── EXERCISE MATERIALS ──
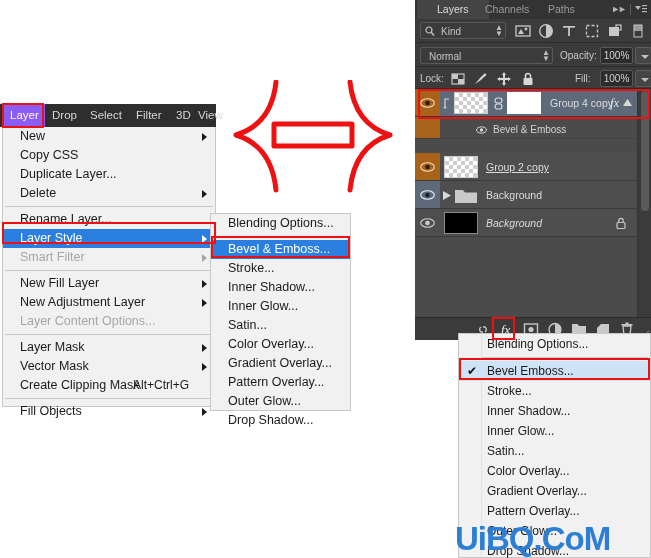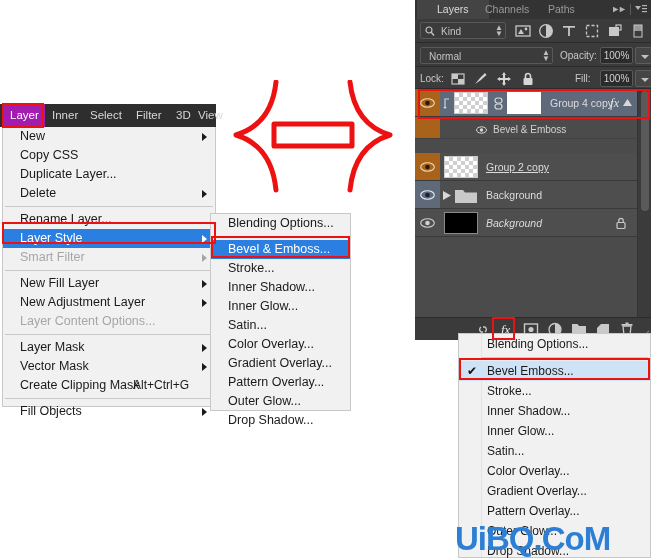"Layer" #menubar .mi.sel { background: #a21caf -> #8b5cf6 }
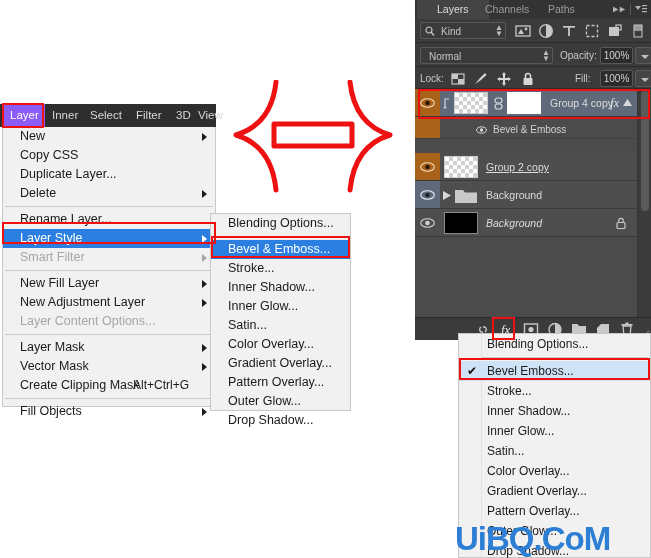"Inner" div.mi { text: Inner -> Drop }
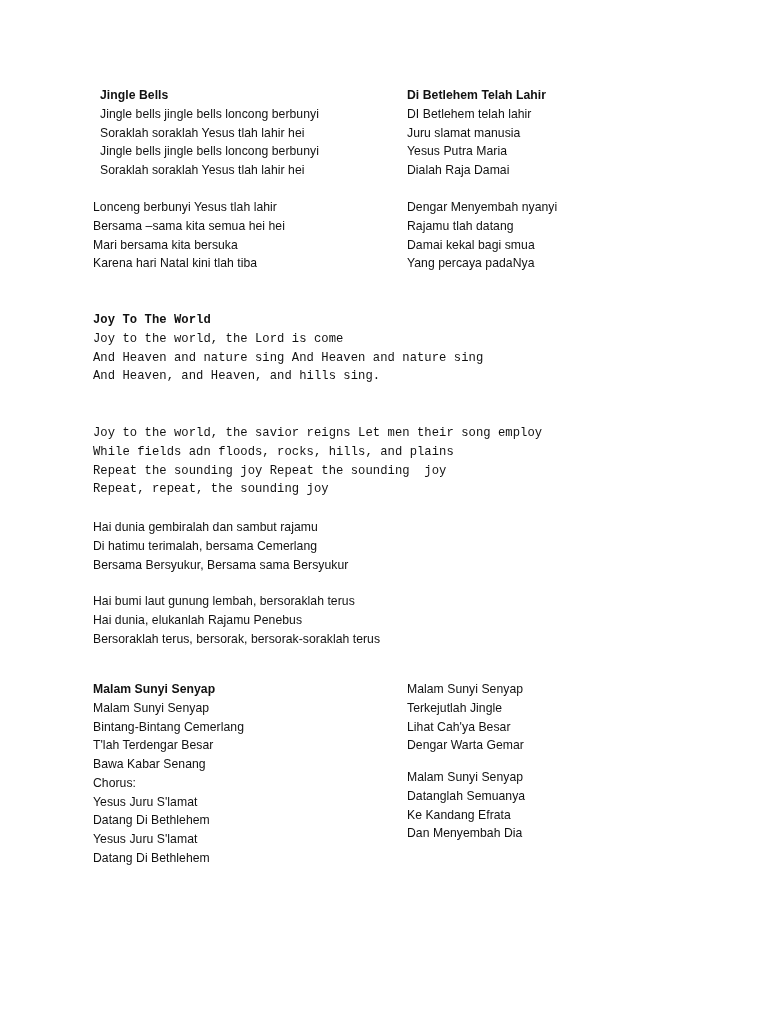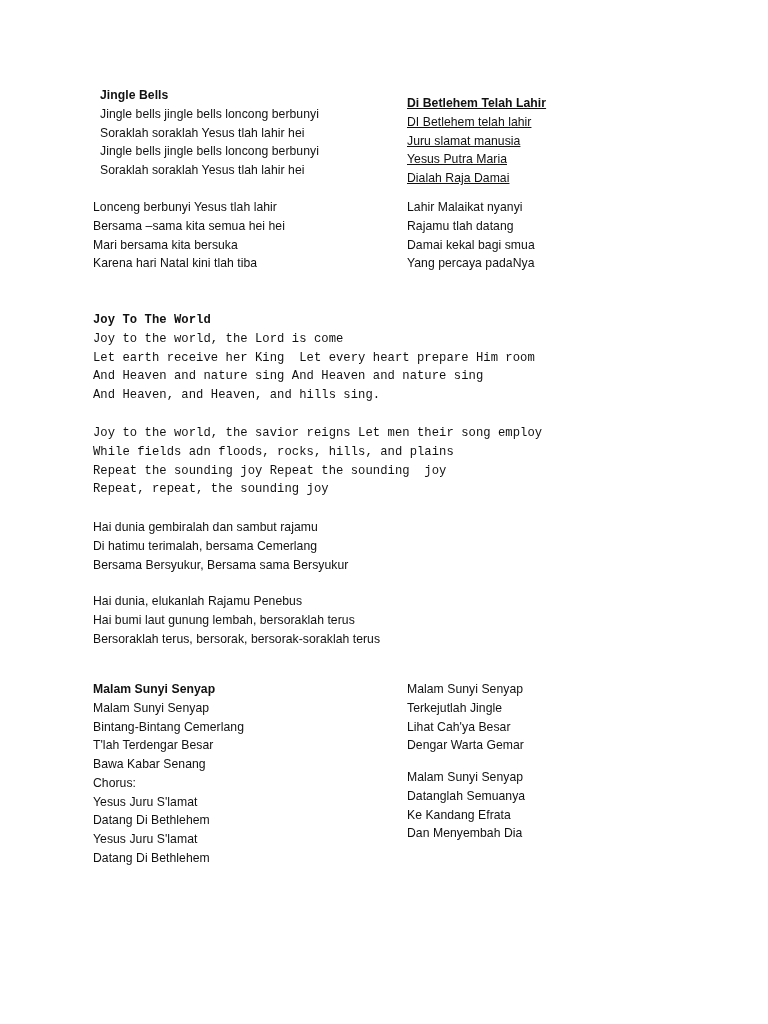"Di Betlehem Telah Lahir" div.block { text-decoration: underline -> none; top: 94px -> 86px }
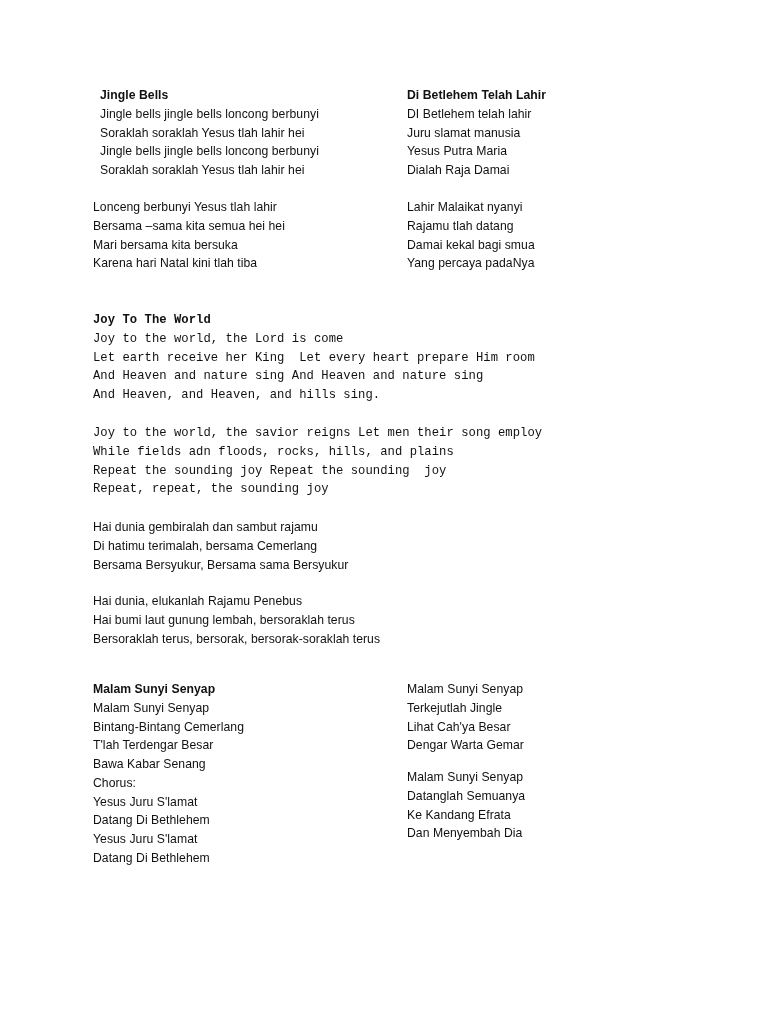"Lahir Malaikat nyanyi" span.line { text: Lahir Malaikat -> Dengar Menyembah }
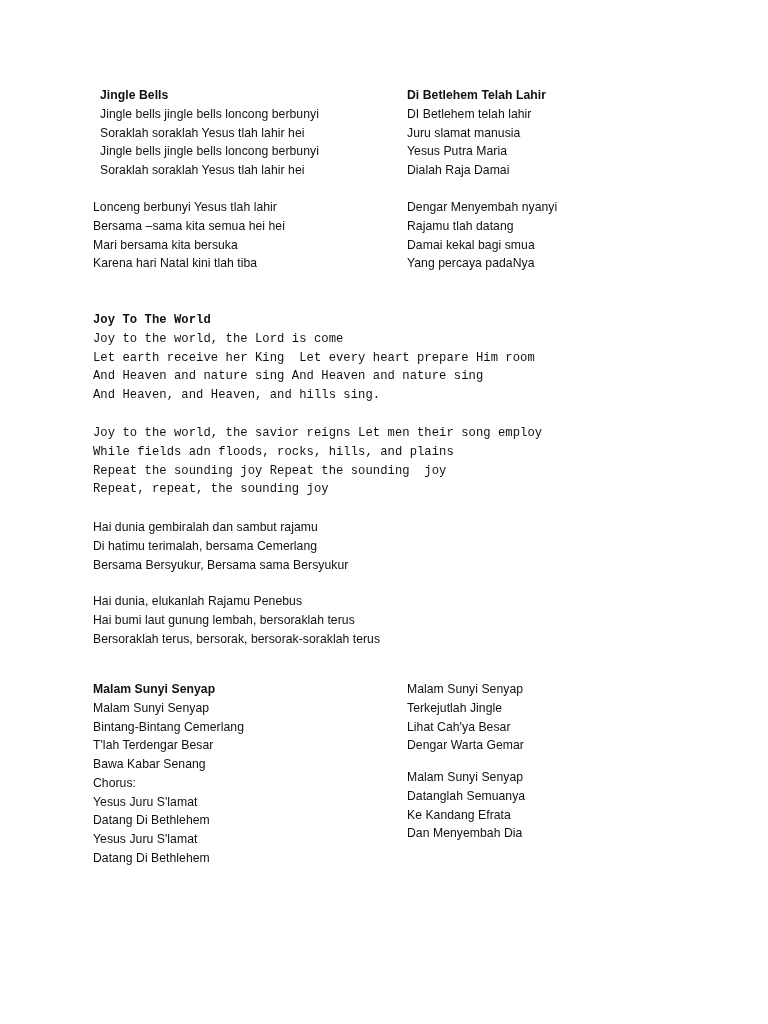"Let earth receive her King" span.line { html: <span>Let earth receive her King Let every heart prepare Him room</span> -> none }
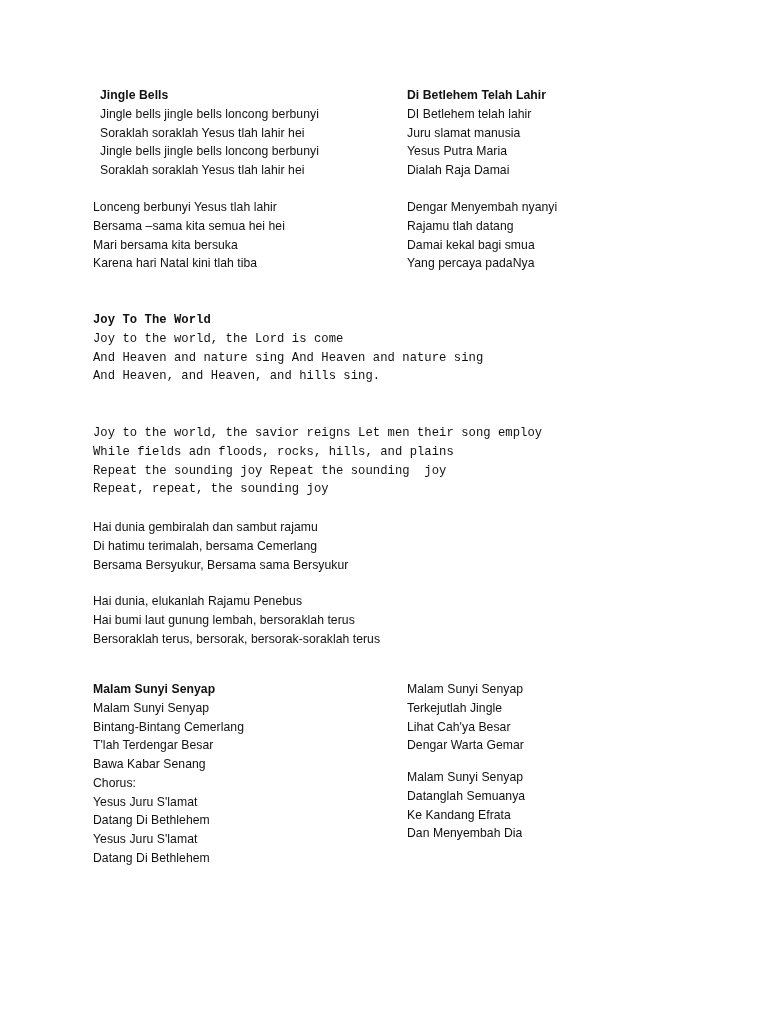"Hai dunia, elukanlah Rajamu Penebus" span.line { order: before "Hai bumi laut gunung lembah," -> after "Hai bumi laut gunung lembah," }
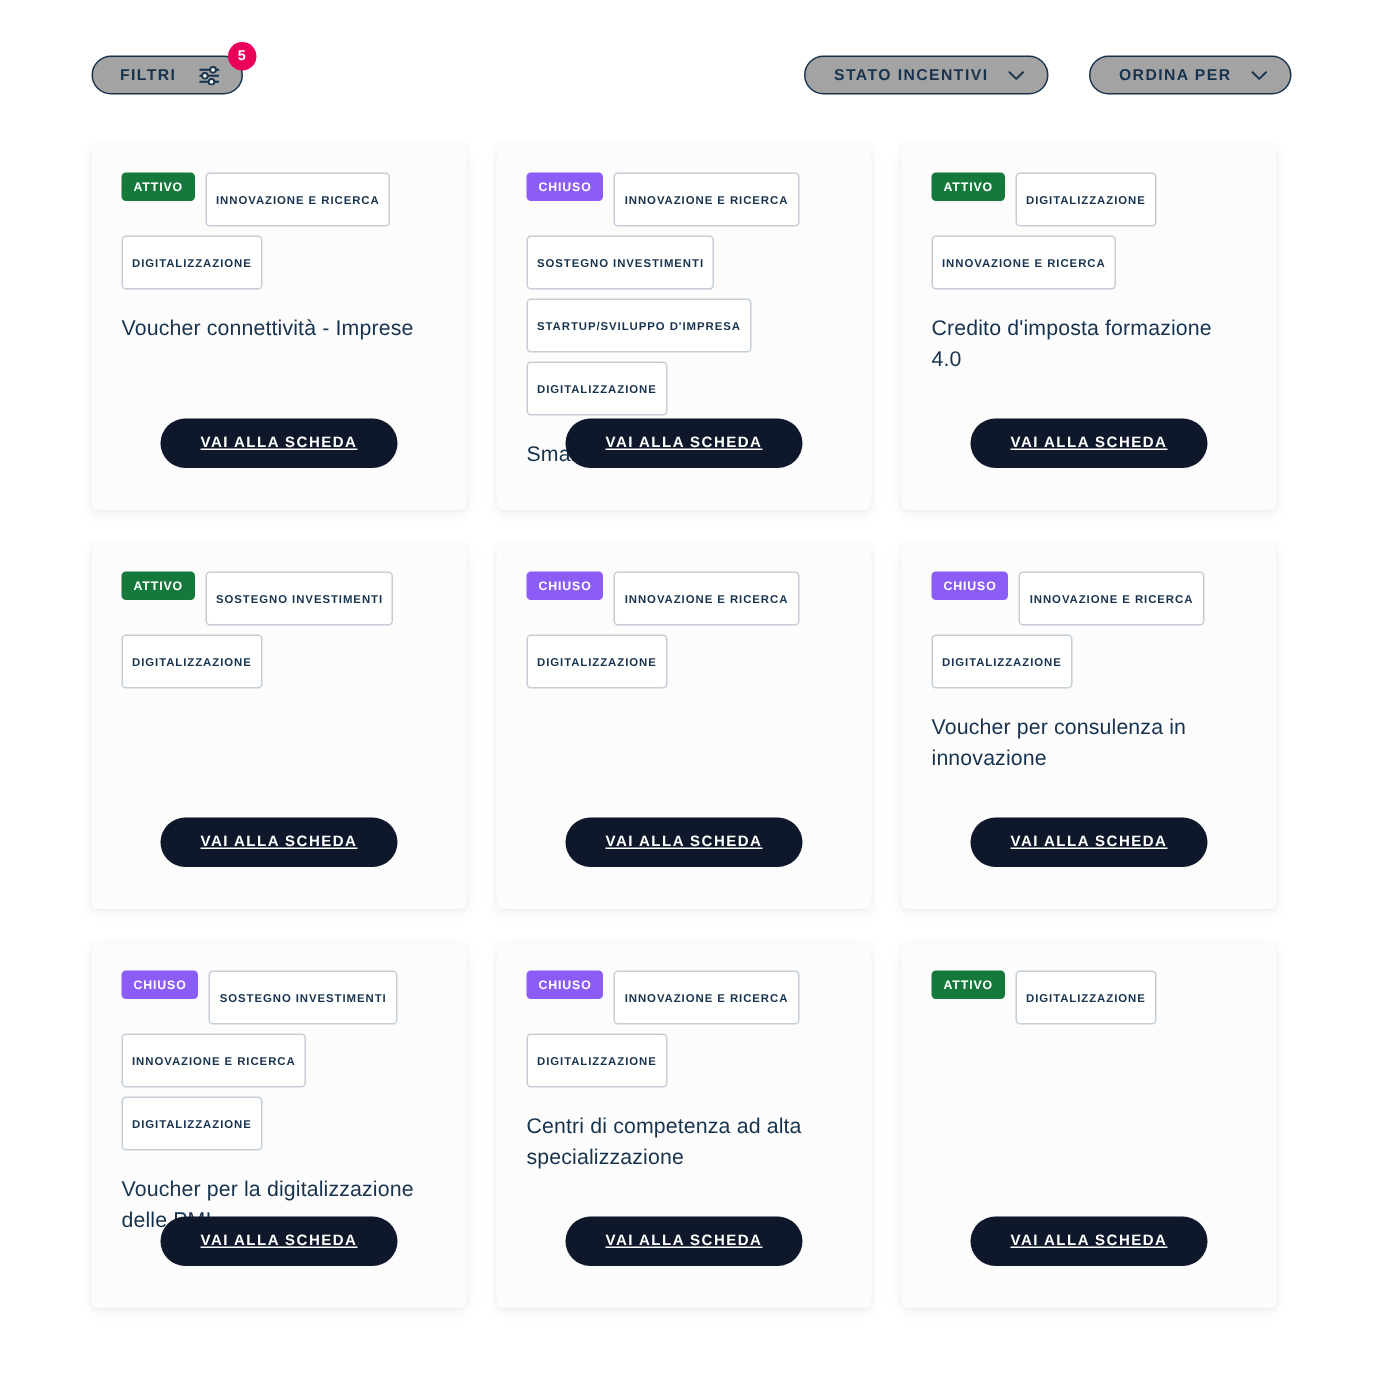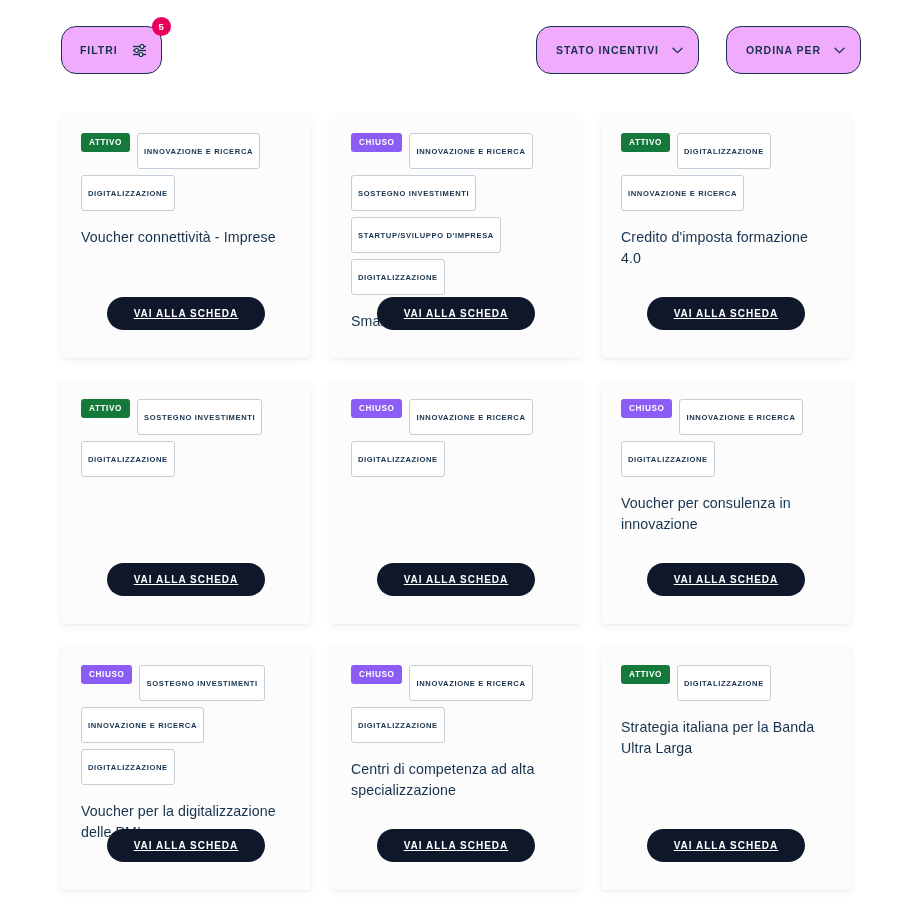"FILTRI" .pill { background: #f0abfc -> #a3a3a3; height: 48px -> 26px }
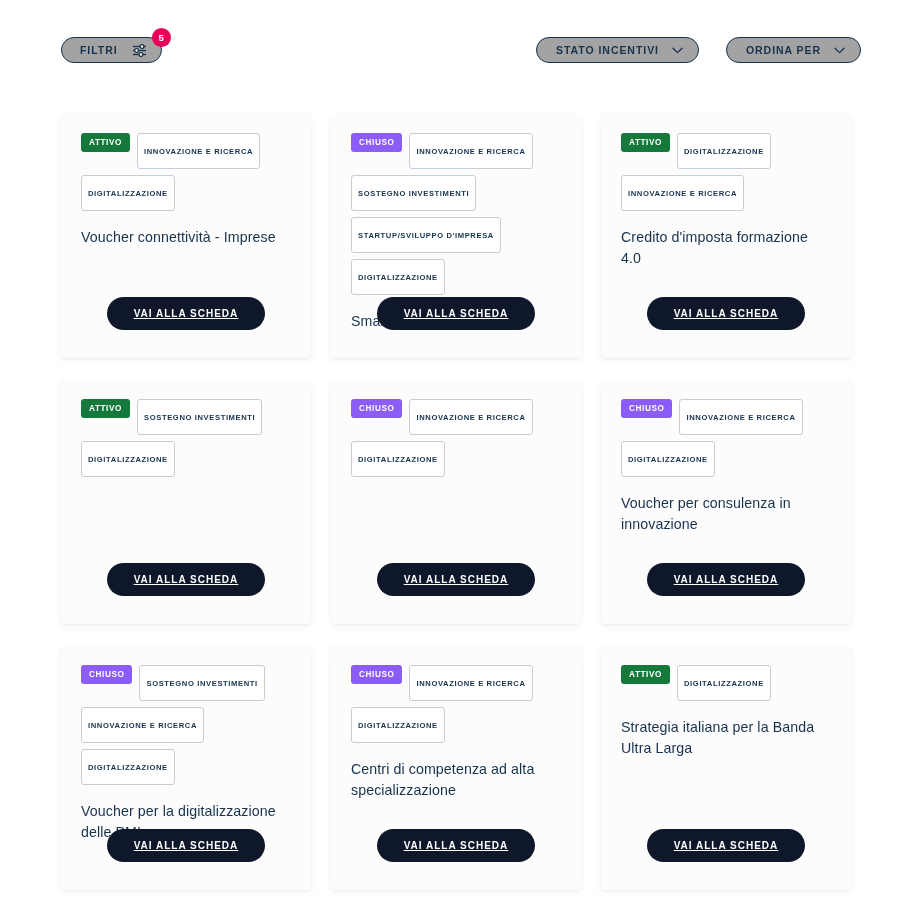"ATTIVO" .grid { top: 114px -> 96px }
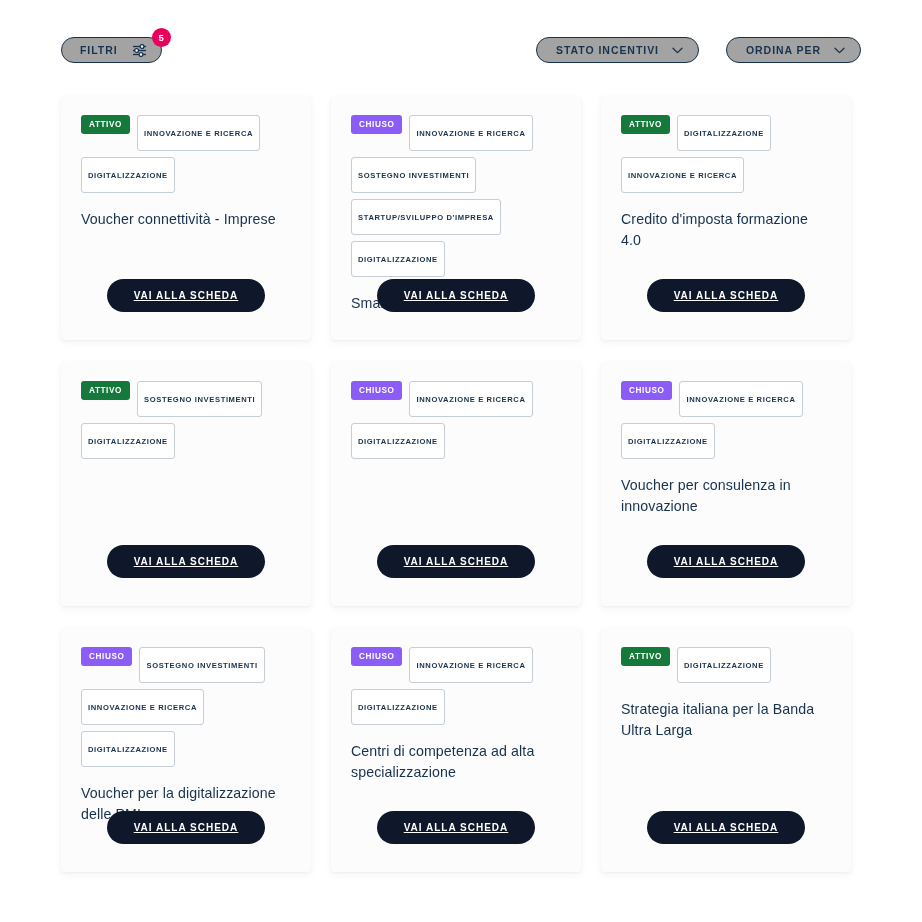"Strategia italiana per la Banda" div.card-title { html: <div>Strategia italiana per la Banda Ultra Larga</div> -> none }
───
• _DIRECTIONS_: Your copy should begin at the line containing "text: Lahir Malaikat" and end at the last line of the data above, matching each line exactly and holding no pictures.

• _SOLUTION BELOW_:
"Lahir Malaikat nyanyi" span.line { text: Lahir Malaikat -> Dengar Menyembah }
"Let earth receive her King" span.line { html: <span>Let earth receive her King Let every heart prepare Him room</span> -> none }
"Hai dunia, elukanlah Rajamu Penebus" span.line { order: before "Hai bumi laut gunung lembah," -> after "Hai bumi laut gunung lembah," }
"FILTRI" .pill { background: #f0abfc -> #a3a3a3; height: 48px -> 26px }
"ATTIVO" .grid { top: 114px -> 96px }
"Strategia italiana per la Banda" div.card-title { html: <div>Strategia italiana per la Banda Ultra Larga</div> -> none }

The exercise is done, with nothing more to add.